The challenges of rushed cloud transformation, poor governance and negligible IT practices all create a proverbial “data landfill” of low-quality data. That unreliable data leads to bad business decisions. Data fabric solutions are essential for addressing these issues, as data landfills get bigger and impact more bottom lines.

Data fabric remedies and removes risks of unhealthy data

Data fabric prevents data landfills from forming by effectively centralizing and making data more accessible across an entire organization. The data fabric provides the connective tissue for disparate data across clouds, data lakes and devices to be easily visualized and accessed from the same source. By providing a specific, unified data entry point across the enterprise, the data fabric equips users and workflows with cross-functional visibility and instant answers to inform their work. In a moment, they can ask and answer: what data assets does each team have? Who owns and controls them? Who is using them? What is the quality level of the assets? 

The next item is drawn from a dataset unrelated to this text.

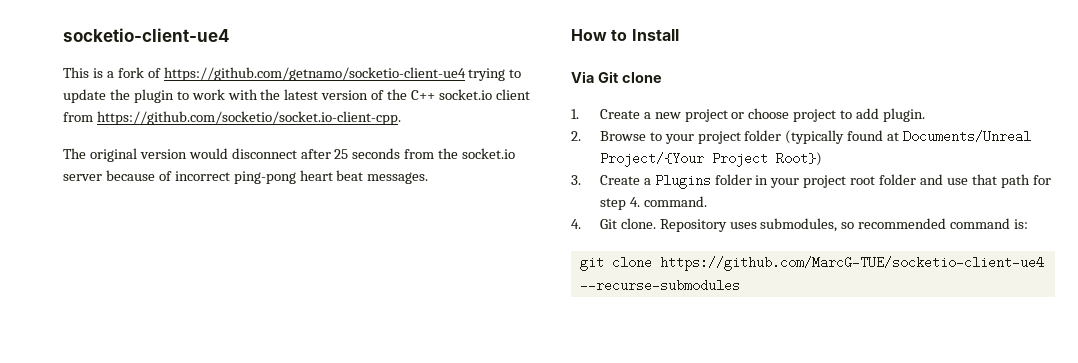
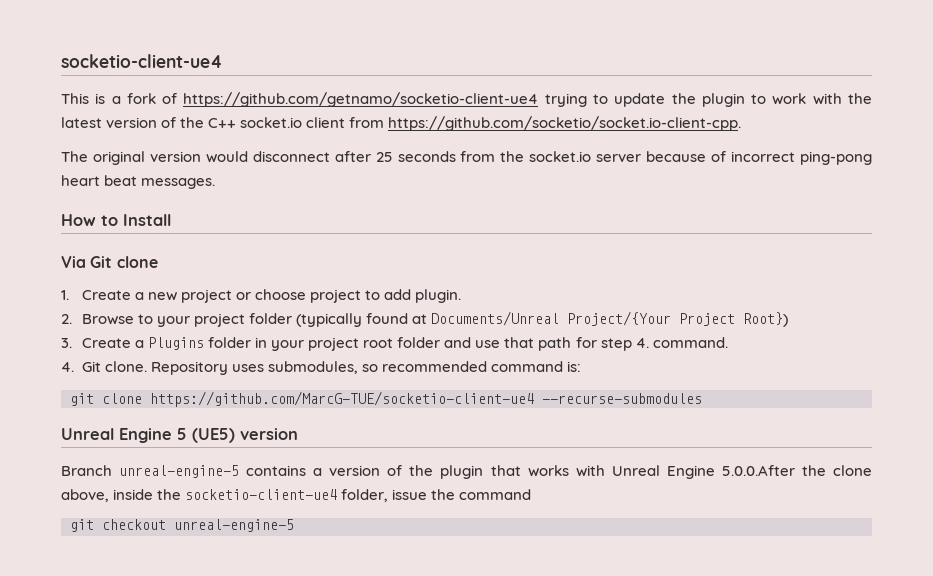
+ Unreal Engine 5 (UE5) version
+ Branch unreal-engine-5 contains a version of the plugin that works with Unreal Engine 5.0.0.After the clone above, inside the socketio-client-ue4 folder, issue the command
+ git checkout unreal-engine-5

It’s impossible to make accurate decisions without having this information. The data fabric allows organizations to become fully informed about the state of the business. Healthy data empowers executives and decision-makers to make choices and pick directions faster, ultimately positively impacting business. It also creates a work environment grounded in healthy data, and ultimately in more trust in the organization.

Building a healthy data culture with data fabric

It’s encouraging to see more collaboration across teams because of the simple shift to a data fabric: it doesn’t reinvent the wheel, but instead creates a better base of information. To get the maximum potential out of data fabric, leaders need to factor this key consideration into adoption: creating a company culture around healthy data. 

Simply turning on the data fabric isn’t enough to create a triumphant return on a data fabric investment. Companies must democratize their data processes to include new citizen data scientists at all technical levels. Culture and technology must work in concert to enable members of different teams to engage, collaborate and add value across the lifecycle of the company’s data. Only then can a company maximize a return on its data fabric investment.

For example, data engineers are often the experts in the underlying systems and the mechanics of data management. Still, a marketing team may know more about its data’s expected formats, calculations and metrics. When data teams engage the company’s true data experts, like a marketing team, with collaboration workflows supported by their fabric, decision-making gets faster, and the data fabric delivers true business value.

As Gartner points out, there’s a lot to like about data fabric. It has so much potential to clear data landfills, speed up strategic decision-making and create a culture of trust. But executives who adopt the technology without properly addressing data health and their company’s data culture may find it difficult to see what the “hype” is all about.